▶ Data excerpts
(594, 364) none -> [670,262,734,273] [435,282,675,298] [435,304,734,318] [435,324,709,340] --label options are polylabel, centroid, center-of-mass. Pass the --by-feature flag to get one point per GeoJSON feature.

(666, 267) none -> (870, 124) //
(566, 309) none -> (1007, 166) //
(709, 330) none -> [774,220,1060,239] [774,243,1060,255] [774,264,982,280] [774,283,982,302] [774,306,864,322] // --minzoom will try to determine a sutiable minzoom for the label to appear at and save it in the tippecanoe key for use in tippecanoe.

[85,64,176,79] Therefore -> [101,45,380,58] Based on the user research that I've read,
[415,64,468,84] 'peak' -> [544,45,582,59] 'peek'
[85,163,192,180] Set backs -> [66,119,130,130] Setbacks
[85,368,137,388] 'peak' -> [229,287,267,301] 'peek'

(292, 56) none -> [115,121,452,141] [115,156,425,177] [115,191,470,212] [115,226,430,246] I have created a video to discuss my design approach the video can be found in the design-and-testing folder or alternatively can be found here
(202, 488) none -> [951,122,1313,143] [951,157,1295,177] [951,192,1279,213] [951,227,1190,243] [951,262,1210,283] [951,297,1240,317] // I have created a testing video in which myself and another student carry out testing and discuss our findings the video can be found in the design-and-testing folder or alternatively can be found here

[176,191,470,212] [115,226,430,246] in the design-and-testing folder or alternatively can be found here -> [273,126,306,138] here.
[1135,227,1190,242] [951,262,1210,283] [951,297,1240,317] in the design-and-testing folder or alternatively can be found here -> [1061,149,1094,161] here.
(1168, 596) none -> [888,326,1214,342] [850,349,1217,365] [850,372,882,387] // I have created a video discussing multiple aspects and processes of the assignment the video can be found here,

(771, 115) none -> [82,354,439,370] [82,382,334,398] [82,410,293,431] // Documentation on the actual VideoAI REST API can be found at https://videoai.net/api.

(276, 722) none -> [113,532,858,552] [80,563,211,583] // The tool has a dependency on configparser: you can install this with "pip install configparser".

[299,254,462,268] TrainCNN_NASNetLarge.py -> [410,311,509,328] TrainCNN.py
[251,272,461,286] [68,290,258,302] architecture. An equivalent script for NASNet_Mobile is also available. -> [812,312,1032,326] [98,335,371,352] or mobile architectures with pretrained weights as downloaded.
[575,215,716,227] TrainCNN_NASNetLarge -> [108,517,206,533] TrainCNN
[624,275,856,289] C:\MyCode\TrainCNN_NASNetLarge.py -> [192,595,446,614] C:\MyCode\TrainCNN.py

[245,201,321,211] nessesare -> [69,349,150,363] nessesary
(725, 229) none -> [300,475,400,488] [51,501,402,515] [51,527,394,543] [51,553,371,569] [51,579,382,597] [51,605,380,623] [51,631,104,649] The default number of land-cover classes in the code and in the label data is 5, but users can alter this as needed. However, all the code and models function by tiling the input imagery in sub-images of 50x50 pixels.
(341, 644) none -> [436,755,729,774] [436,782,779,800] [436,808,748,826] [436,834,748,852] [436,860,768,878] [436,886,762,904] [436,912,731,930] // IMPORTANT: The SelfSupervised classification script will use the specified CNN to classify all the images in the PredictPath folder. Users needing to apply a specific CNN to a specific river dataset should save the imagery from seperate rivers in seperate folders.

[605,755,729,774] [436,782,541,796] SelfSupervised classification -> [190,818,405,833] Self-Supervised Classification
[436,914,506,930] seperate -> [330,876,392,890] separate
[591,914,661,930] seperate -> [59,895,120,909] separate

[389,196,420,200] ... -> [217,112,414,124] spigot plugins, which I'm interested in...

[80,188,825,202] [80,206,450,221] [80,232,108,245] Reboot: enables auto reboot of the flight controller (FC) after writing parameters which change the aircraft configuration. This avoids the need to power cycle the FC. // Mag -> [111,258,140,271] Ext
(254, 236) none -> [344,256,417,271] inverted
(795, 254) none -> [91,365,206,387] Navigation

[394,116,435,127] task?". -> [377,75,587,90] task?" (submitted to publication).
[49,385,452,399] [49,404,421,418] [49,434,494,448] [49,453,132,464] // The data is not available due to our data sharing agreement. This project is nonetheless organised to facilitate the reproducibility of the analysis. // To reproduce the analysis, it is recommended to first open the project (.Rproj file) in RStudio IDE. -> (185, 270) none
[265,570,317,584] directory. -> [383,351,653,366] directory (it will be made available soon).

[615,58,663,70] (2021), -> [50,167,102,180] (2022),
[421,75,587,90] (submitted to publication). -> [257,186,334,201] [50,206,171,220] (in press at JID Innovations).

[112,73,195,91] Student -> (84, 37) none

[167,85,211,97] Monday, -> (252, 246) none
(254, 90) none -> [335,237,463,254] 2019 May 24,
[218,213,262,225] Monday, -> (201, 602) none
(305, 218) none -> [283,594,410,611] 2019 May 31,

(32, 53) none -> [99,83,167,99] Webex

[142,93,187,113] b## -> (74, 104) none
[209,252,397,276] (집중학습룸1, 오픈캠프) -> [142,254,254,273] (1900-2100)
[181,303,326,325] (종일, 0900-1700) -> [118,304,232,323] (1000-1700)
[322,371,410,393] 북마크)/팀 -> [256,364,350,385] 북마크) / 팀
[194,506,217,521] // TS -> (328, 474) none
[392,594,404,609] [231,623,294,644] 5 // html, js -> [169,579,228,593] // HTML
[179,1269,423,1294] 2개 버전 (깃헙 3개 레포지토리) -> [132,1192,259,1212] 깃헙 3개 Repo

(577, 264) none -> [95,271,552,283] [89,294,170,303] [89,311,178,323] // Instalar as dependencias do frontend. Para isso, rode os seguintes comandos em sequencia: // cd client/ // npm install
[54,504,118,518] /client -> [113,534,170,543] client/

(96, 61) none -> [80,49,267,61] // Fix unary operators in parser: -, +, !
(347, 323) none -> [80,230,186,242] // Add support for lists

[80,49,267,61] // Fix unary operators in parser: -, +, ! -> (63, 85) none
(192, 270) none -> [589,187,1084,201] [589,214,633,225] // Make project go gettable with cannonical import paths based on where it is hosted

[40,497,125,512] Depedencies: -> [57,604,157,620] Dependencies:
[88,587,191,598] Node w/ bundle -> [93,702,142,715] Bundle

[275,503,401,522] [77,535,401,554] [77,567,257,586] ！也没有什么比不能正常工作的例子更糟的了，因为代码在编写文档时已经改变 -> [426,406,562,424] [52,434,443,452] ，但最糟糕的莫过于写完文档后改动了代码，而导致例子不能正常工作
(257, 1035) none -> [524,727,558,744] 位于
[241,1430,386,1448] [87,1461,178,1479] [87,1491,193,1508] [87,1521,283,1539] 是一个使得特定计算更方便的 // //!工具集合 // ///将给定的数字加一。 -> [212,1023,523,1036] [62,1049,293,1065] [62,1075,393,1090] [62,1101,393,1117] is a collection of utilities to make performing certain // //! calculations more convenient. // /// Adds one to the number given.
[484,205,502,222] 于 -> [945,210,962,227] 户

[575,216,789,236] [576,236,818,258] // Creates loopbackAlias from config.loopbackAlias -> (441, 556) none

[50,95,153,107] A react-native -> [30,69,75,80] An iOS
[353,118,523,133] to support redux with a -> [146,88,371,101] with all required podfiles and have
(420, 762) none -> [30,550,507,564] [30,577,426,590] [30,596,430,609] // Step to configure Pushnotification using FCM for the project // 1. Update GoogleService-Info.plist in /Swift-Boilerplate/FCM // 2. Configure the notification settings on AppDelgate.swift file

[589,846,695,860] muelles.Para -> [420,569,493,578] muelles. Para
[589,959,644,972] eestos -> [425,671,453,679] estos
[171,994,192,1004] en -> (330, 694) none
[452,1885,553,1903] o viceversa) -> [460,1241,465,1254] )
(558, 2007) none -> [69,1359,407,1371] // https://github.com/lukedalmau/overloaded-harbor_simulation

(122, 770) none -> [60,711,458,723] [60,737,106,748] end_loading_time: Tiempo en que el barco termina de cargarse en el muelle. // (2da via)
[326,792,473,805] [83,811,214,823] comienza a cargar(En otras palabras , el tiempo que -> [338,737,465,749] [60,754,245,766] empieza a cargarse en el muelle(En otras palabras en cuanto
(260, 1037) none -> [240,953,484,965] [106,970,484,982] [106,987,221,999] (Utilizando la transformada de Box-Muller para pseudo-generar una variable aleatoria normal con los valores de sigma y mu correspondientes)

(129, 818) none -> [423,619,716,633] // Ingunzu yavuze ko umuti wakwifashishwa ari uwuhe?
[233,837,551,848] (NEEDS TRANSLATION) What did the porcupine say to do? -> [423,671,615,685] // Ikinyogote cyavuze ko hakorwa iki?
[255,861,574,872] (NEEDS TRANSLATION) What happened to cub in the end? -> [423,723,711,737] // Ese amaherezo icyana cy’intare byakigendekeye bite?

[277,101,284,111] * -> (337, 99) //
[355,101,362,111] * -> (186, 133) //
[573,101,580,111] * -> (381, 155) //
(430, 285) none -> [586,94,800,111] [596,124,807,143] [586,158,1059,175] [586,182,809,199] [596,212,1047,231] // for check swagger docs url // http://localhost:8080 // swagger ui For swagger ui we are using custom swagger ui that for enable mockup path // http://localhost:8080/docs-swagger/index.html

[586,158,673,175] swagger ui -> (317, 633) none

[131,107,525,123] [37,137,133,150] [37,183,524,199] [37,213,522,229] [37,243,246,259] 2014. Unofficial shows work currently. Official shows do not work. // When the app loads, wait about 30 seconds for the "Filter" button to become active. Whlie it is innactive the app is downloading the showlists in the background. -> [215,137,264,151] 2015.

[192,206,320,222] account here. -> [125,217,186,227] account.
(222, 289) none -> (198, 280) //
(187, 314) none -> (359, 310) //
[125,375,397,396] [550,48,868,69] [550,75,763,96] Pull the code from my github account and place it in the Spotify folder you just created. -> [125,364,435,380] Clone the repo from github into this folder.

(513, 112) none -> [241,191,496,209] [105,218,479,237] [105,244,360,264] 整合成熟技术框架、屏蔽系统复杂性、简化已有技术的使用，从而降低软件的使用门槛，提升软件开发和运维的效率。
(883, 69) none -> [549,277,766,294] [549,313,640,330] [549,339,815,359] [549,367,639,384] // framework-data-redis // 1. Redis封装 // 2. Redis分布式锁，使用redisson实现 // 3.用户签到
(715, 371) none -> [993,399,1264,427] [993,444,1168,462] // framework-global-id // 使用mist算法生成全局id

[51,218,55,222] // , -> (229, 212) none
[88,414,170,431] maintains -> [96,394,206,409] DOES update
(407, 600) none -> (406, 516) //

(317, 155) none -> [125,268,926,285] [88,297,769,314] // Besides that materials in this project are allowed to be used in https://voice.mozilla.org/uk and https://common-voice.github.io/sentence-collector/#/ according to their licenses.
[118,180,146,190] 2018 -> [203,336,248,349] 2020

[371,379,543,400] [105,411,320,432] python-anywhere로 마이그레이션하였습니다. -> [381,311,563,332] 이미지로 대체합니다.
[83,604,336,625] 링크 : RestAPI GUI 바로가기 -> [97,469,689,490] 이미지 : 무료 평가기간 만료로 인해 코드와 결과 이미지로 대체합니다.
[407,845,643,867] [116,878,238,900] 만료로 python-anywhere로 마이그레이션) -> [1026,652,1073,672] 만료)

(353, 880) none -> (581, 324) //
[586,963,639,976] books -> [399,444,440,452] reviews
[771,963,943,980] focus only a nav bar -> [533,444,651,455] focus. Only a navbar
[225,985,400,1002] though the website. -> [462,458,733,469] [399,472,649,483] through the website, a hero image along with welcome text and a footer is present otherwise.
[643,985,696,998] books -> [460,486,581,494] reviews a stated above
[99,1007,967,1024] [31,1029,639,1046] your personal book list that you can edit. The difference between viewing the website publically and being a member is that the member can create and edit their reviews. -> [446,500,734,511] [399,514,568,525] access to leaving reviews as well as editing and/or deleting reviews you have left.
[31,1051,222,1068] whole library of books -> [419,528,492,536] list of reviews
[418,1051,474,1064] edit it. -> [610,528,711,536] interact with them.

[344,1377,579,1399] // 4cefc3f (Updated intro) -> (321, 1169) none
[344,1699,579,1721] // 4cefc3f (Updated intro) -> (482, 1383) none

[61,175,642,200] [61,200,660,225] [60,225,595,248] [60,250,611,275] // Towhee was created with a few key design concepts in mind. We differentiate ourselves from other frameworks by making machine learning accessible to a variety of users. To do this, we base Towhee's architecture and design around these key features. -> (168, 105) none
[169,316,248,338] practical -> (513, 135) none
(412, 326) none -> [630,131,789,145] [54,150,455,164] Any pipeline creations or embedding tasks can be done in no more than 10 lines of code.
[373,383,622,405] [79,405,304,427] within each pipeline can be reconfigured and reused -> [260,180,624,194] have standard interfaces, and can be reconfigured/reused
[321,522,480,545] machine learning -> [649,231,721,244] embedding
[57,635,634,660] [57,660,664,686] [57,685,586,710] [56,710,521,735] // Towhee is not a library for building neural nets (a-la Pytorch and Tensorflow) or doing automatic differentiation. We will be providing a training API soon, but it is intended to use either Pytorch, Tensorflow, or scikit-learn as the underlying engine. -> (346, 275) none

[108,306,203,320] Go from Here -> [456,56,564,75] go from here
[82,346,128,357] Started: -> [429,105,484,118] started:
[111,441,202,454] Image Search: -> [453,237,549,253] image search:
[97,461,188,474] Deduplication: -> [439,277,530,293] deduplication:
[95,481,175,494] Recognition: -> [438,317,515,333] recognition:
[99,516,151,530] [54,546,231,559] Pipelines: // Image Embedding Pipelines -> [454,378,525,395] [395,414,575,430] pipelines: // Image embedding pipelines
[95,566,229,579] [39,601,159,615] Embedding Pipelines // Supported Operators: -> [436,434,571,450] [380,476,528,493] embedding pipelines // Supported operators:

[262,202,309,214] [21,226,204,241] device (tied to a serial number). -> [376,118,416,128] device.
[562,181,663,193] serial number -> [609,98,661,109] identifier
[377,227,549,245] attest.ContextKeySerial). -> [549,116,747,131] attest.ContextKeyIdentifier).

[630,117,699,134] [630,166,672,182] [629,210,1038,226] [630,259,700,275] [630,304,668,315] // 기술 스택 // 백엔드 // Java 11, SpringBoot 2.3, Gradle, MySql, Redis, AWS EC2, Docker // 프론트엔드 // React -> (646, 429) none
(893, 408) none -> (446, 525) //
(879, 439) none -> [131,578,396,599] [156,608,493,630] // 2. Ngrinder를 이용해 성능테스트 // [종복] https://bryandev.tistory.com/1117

▶ TASK STATEMENT
Among the entries above, the lines between the ones containing "[40,497,125,512] Depedencies: ->" and "[353,118,523,133] to support", inclusive, are to be transcribed exactly. No other line is to be given.

▶ SOLUTION TO THE EXERCISE
[40,497,125,512] Depedencies: -> [57,604,157,620] Dependencies:
[88,587,191,598] Node w/ bundle -> [93,702,142,715] Bundle

[275,503,401,522] [77,535,401,554] [77,567,257,586] ！也没有什么比不能正常工作的例子更糟的了，因为代码在编写文档时已经改变 -> [426,406,562,424] [52,434,443,452] ，但最糟糕的莫过于写完文档后改动了代码，而导致例子不能正常工作
(257, 1035) none -> [524,727,558,744] 位于
[241,1430,386,1448] [87,1461,178,1479] [87,1491,193,1508] [87,1521,283,1539] 是一个使得特定计算更方便的 // //!工具集合 // ///将给定的数字加一。 -> [212,1023,523,1036] [62,1049,293,1065] [62,1075,393,1090] [62,1101,393,1117] is a collection of utilities to make performing certain // //! calculations more convenient. // /// Adds one to the number given.
[484,205,502,222] 于 -> [945,210,962,227] 户

[575,216,789,236] [576,236,818,258] // Creates loopbackAlias from config.loopbackAlias -> (441, 556) none

[50,95,153,107] A react-native -> [30,69,75,80] An iOS
[353,118,523,133] to support redux with a -> [146,88,371,101] with all required podfiles and have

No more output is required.